C’est la demande de milliers de paysans et d’étudiants qui se mobilisent dans les rues de Managua et de tout le Nicaragua depuis fin avril. Que Daniel Ortega, son épouse Rosa Murillo et tout le gouvernement s’en aillent. Bien qu’Ortega ait renoncé à son plan de réforme des pensions, le peuple nicaraguayen n’a pas cessé de se mobiliser. Un processus révolutionnaire est en cours qui pourrait provoquer la chute du régime répressif.
Photo : El Especial
Le peuple nicaraguayen crie dans les rues «Ortega, Somoza sont la même chose». C’est la fin de ceux qui, il y a près de 40 ans, avaient mené une révolution pour renverser le dictateur Somoza. À Masaya, Matagalpa, León, Estelí et dans toutes les villes qui étaient la base sociale du sandinisme, il y a eu des barrages routiers ou des barricades. La même chose se produit dans les universités. Des milliers de paysans ont marché jusqu’à Managua où un raz-de-marée humain a défilé. La police et les groupes armés de l’orteguisme n’ont pas cessé de réprimer et de tuer. On estime qu’à la mi-mai 53 personnes sont mortes, des centaines ont été blessées et certaines ont été portées disparues.
Les étudiants sont à l’avant-garde. Jusqu’à présent, aucune nouvelle direction politique et aucune nouvelle organisation n’a vu le jour. Mais le processus peut conduire à l’émergence des nouvelles directions. Entre-temps, il y a un débordement de masse. La bourgeoisie, l’Église et l’armée s’inquiètent de l’approfondissement de la mobilisation et de la chute d’Ortega au milieu d’une révolution qu’ils ne contrôlent pas. Qu’il y ait quelque chose de semblable à ce qui a été la fin de Kadhafi en Libye et d’autres dictatures pseudo-populaires en Afrique du Nord en 2011.
C’est pourquoi l’Église catholique et sa Conférence Épiscopale du Nicaragua (CEN), alliée de longue date d’Ortega, cherchent une «table de dialogue» pour sauver le régime ou pour trouver une solution concertée qui doit empêcher la poursuite de la mobilisation révolutionnaire. Quelque chose de similaire à ce que le Vatican a fait et des gens comme le social-démocrate espagnol José Luis Zapatero au Venezuela. Tables de «dialogue» qui ont aidé à sauver Maduro de sa chute. Les Forces armées elles-mêmes se sont distancées d’Ortega, en exigeant de ne pas s’engager dans la répression et exigeant le dialogue. Il est symptomatique que l’ancien commandant et ancien chef d’armée Humberto Ortega, frère de Daniel et retraité de la politique depuis des années, a mis en garde contre le danger d’un «effondrement». On dit que Humberto, «qui a critiqué le gouvernement de son frère à plusieurs reprises, a envoyé il y a quelques jours une lettre au Commandement du Sud des États-Unis, au Département d’État et aux chefs de la défense d’Amérique centrale, dans laquelle il mettait en garde contre le danger d’un «effondrement» dans le pays et contre la nécessité «pour l’armée nicaraguayenne de rester ferme dans son caractère professionnel non partisan et patriotique» (reproduit de Clarin, Argentine, 14/5).

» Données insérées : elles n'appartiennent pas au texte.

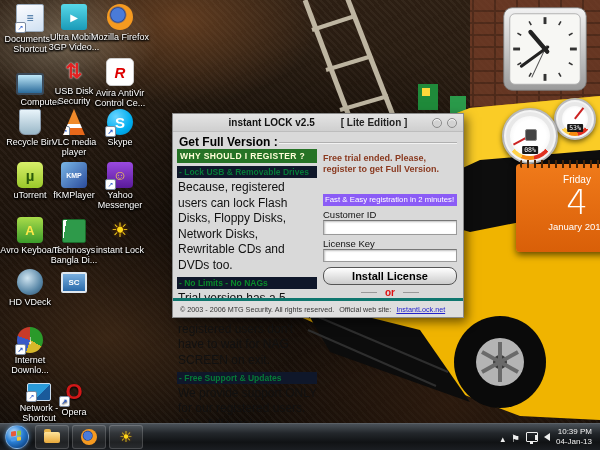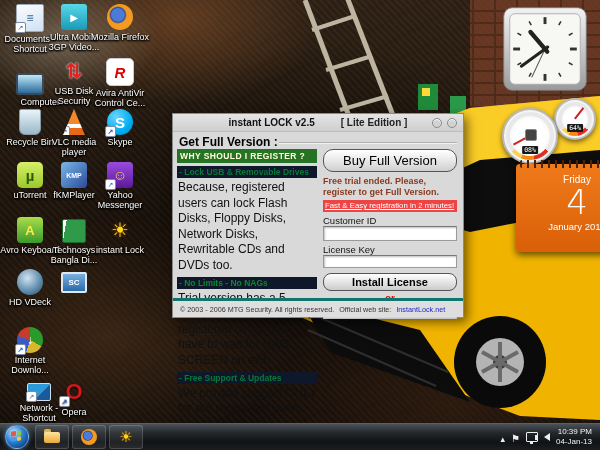--- a/index.html
+++ b/index.html
@@ -342,7 +342,7 @@
 <div id="cpu-gadget" class="gadget">
   <div class="gauge" id="gauge-ram">
     <span class="g-needle" style="transform:rotate(38deg);"></span>
-    <span class="g-val">64%</span>
+    <span class="g-val">53%</span>
   </div>
   <div class="gauge" id="gauge-cpu">
     <span class="g-needle" style="transform:rotate(-118deg);"></span>

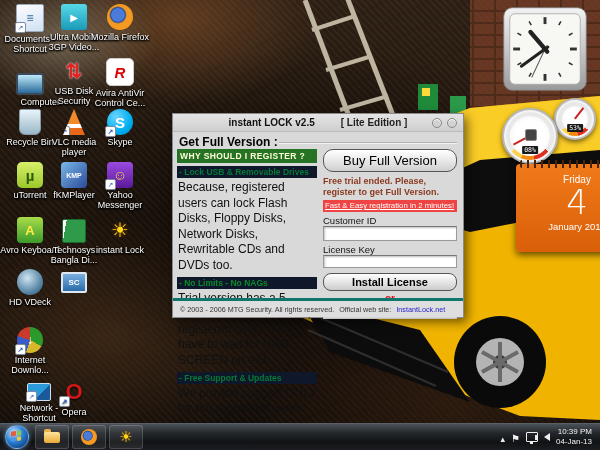--- a/index.html
+++ b/index.html
@@ -281,7 +281,6 @@
   </div>
 
   <div class="colR">
-    <button class="btn-buy">Buy Full Version</button>
     <div class="notice">
       <div>Free trial ended. Please,</div>
       <div>register to get Full Version.</div>

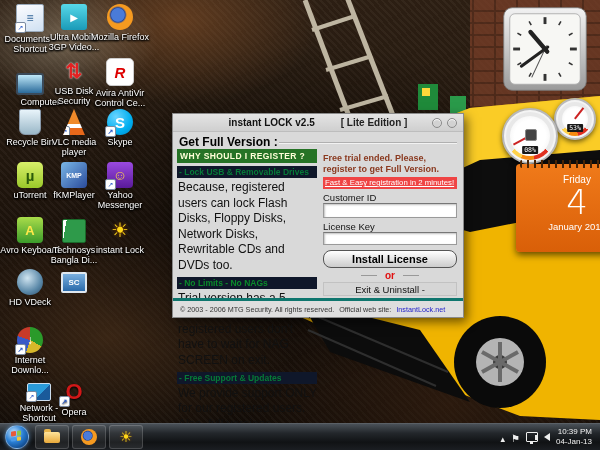--- a/index.html
+++ b/index.html
@@ -64,7 +64,7 @@
            background:linear-gradient(#ffffff,#e6e6e6 55%,#cfcfcf);font-size:13px;color:#000;cursor:pointer;
            box-shadow:inset 0 1px 0 #fff;font-family:"Liberation Sans",sans-serif;}
   .notice{margin-top:4px;color:#8a3a20;font-weight:bold;font-size:9px;line-height:1.2;}
-  .banner-blue{margin-top:2px;background:#ef4444;color:#fff;font-size:7.8px;padding:1.5px 2px;text-decoration:underline;}
+  .banner-blue{margin-top:19px;background:#8b5cf6;color:#fff;font-size:7.8px;padding:1.5px 2px;}
   .fld-label{font-size:9.5px;color:#111;margin-top:3px;}
   .fld{display:block;width:100%;box-sizing:border-box;height:13px;background:#fff;border:1px solid #9a9a9a;
        border-top-color:#777;box-shadow:inset 1px 1px 2px rgba(0,0,0,.25);font-size:9px;padding:0 2px;}

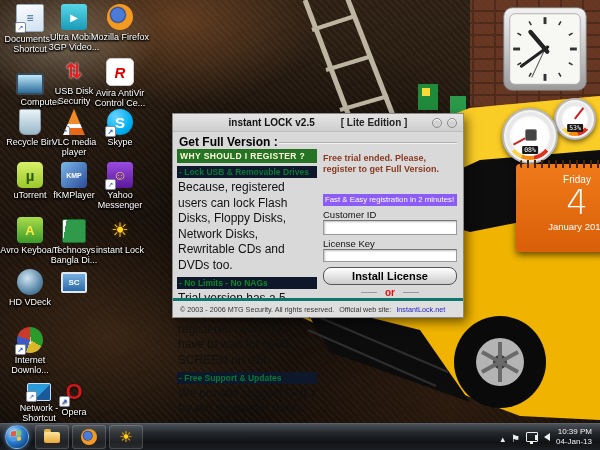--- a/index.html
+++ b/index.html
@@ -78,7 +78,7 @@
             font-size:9.5px;color:#111;cursor:pointer;font-family:"Liberation Sans",sans-serif;line-height:11px;}
   .dlg-footer{position:absolute;left:0;right:0;bottom:0;height:16px;background:#dedede;border-top:3px solid #0f766e;
               font-size:7.2px;color:#333;display:flex;align-items:center;gap:5px;padding-left:7px;}
-  .dlg-link{color:#2222cc;cursor:pointer;}
+  .dlg-link{color:#2222cc;text-decoration:underline;cursor:pointer;}
   
   .gadget{position:absolute;z-index:3;}
   #clock-gadget{left:502px;top:6px;width:86px;height:86px;cursor:grab;}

Les étudiants et une grande partie de la population se méfient logiquement du résultat de ce dialogue. Beaucoup ont signalé leur opposition, même dans les rues avec des banderoles disant : «Il n’y a pas de dialogue sans justice.» C’est déjà une manœuvre pour démobiliser et chercher un nouveau pacte avec Ortega ou un remplaçant pour le sauver de ses crimes et continuer avec un Nicaragua au service des capitalistes. La voie à suivre est de poursuivre la mobilisation révolutionnaire populaire, en reniant le dialogue tricheur, jusqu’à ce que les patrons et le régime répressif d’Ortega soient renversés et que nous luttions pour obtenir un gouvernement des opprimés, de la classe ouvrière, des paysans et des jeunes.
Miguel SORANS
Miguel SORANS est membre de la brigade de combat latino-américaine Simón Bolívar qui a combattu contre la dictature de Somoza en 1979 et leader de la Gauche socialiste/FIT d’Argentine et de l’UIT-QI.